▶ **What you should do**
Write out, word for word, every line in the data below from the one containing "675px; top: 105px;" to the one containing "466px; top: 517px;", both of them included.

[Web document revisions]
------
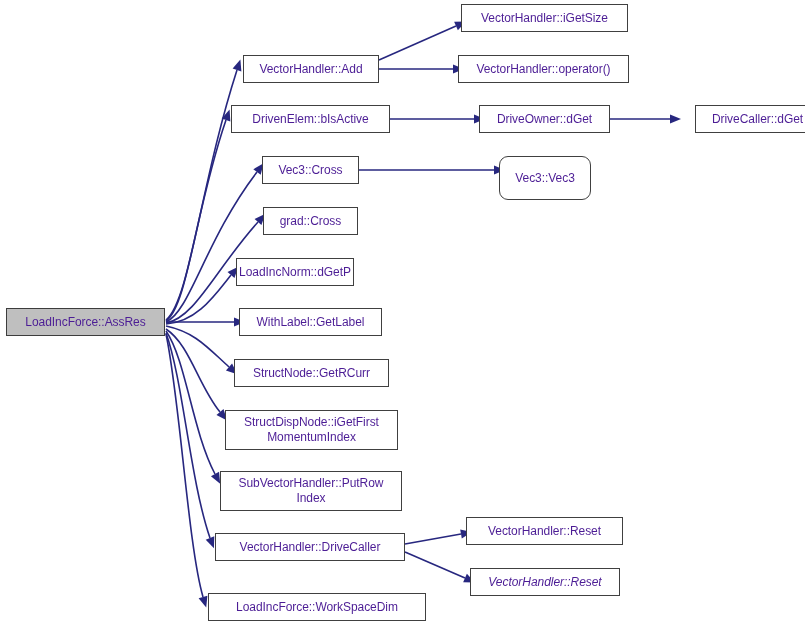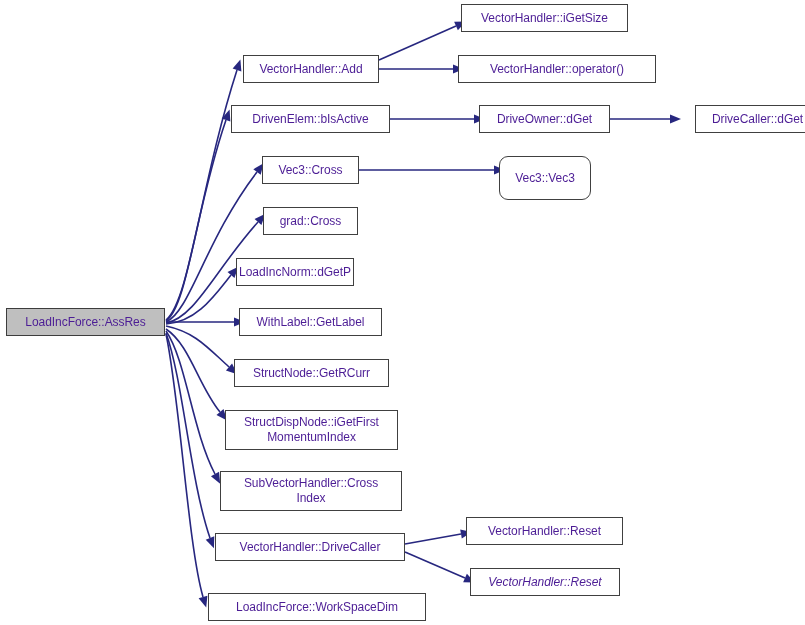--- a/index.html
+++ b/index.html
@@ -98,32 +98,32 @@
         <path d="M 405,544 L 461,534" class="edge-path"></path>
         <polygon points="0,-4.6 11,0 0,4.6" class="arrow-head" transform="translate(461,534) rotate(-10)"></polygon>
         <path d="M 405,552 L 465,578" class="edge-path"></path>
         <polygon points="0,-4.6 11,0 0,4.6" class="arrow-head" transform="translate(465,578) rotate(24)"></polygon>
       </g>
   </svg>
   <div id="nodes-group">
       <div class="node-box root" style="left: 6px; top: 308px; width: 159px; height: 28px;"><span class="node-label">LoadIncForce::AssRes</span></div>
       <div class="node-box" style="left: 243px; top: 55px; width: 136px; height: 28px;"><span class="node-label">VectorHandler::Add</span></div>
       <div class="node-box" style="left: 461px; top: 4px; width: 167px; height: 28px;"><span class="node-label">VectorHandler::iGetSize</span></div>
-      <div class="node-box" style="left: 458px; top: 55px; width: 198px; height: 28px;"><span class="node-label">VectorHandler::operator()</span></div>
+      <div class="node-box" style="left: 458px; top: 55px; width: 171px; height: 28px;"><span class="node-label">VectorHandler::operator()</span></div>
       <div class="node-box" style="left: 231px; top: 105px; width: 159px; height: 28px;"><span class="node-label">DrivenElem::bIsActive</span></div>
       <div class="node-box" style="left: 479px; top: 105px; width: 131px; height: 28px;"><span class="node-label">DriveOwner::dGet</span></div>
       <div class="node-box" style="left: 675px; top: 105px; width: 125px; height: 28px; margin-left: 20px;"><span class="node-label">DriveCaller::dGet</span></div>
       <div class="node-box" style="left: 262px; top: 156px; width: 97px; height: 28px;"><span class="node-label">Vec3::Cross</span></div>
       <div class="node-box" style="left: 499px; top: 156px; width: 92px; height: 44px; border-radius: 9px;"><span class="node-label">Vec3::Vec3</span></div>
       <div class="node-box" style="left: 263px; top: 207px; width: 95px; height: 28px;"><span class="node-label">grad::Cross</span></div>
       <div class="node-box" style="left: 236px; top: 258px; width: 118px; height: 28px;"><span class="node-label">LoadIncNorm::dGetP</span></div>
       <div class="node-box" style="left: 239px; top: 308px; width: 143px; height: 28px;"><span class="node-label">WithLabel::GetLabel</span></div>
       <div class="node-box" style="left: 234px; top: 359px; width: 155px; height: 28px; justify-content: center;"><span class="node-label">StructNode::GetRCurr</span></div>
       <div class="node-box" style="left: 225px; top: 410px; width: 173px; height: 40px;"><span class="node-label">StructDispNode::iGetFirst
 MomentumIndex</span></div>
-      <div class="node-box" style="left: 220px; top: 471px; width: 182px; height: 40px;"><span class="node-label">SubVectorHandler::Cross
+      <div class="node-box" style="left: 220px; top: 471px; width: 182px; height: 40px;"><span class="node-label">SubVectorHandler::PutRow
 Index</span></div>
       <div class="node-box" style="left: 215px; top: 533px; width: 190px; height: 28px;"><span class="node-label">VectorHandler::DriveCaller</span></div>
       <div class="node-box" style="left: 466px; top: 517px; width: 157px; height: 28px;"><span class="node-label">VectorHandler::Reset</span></div>
       <div class="node-box" style="left: 470px; top: 568px; width: 150px; height: 28px; font-style: italic;"><span class="node-label">VectorHandler::Reset</span></div>
       <div class="node-box" style="left: 208px; top: 593px; width: 218px; height: 28px;"><span class="node-label">LoadIncForce::WorkSpaceDim</span></div>
     </div>
 </div>
 
 </body></html>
------
▶ **Answer space**
       <div class="node-box" style="left: 675px; top: 105px; width: 125px; height: 28px; margin-left: 20px;"><span class="node-label">DriveCaller::dGet</span></div>
       <div class="node-box" style="left: 262px; top: 156px; width: 97px; height: 28px;"><span class="node-label">Vec3::Cross</span></div>
       <div class="node-box" style="left: 499px; top: 156px; width: 92px; height: 44px; border-radius: 9px;"><span class="node-label">Vec3::Vec3</span></div>
       <div class="node-box" style="left: 263px; top: 207px; width: 95px; height: 28px;"><span class="node-label">grad::Cross</span></div>
       <div class="node-box" style="left: 236px; top: 258px; width: 118px; height: 28px;"><span class="node-label">LoadIncNorm::dGetP</span></div>
       <div class="node-box" style="left: 239px; top: 308px; width: 143px; height: 28px;"><span class="node-label">WithLabel::GetLabel</span></div>
       <div class="node-box" style="left: 234px; top: 359px; width: 155px; height: 28px; justify-content: center;"><span class="node-label">StructNode::GetRCurr</span></div>
       <div class="node-box" style="left: 225px; top: 410px; width: 173px; height: 40px;"><span class="node-label">StructDispNode::iGetFirst
 MomentumIndex</span></div>
-      <div class="node-box" style="left: 220px; top: 471px; width: 182px; height: 40px;"><span class="node-label">SubVectorHandler::Cross
+      <div class="node-box" style="left: 220px; top: 471px; width: 182px; height: 40px;"><span class="node-label">SubVectorHandler::PutRow
 Index</span></div>
       <div class="node-box" style="left: 215px; top: 533px; width: 190px; height: 28px;"><span class="node-label">VectorHandler::DriveCaller</span></div>
       <div class="node-box" style="left: 466px; top: 517px; width: 157px; height: 28px;"><span class="node-label">VectorHandler::Reset</span></div>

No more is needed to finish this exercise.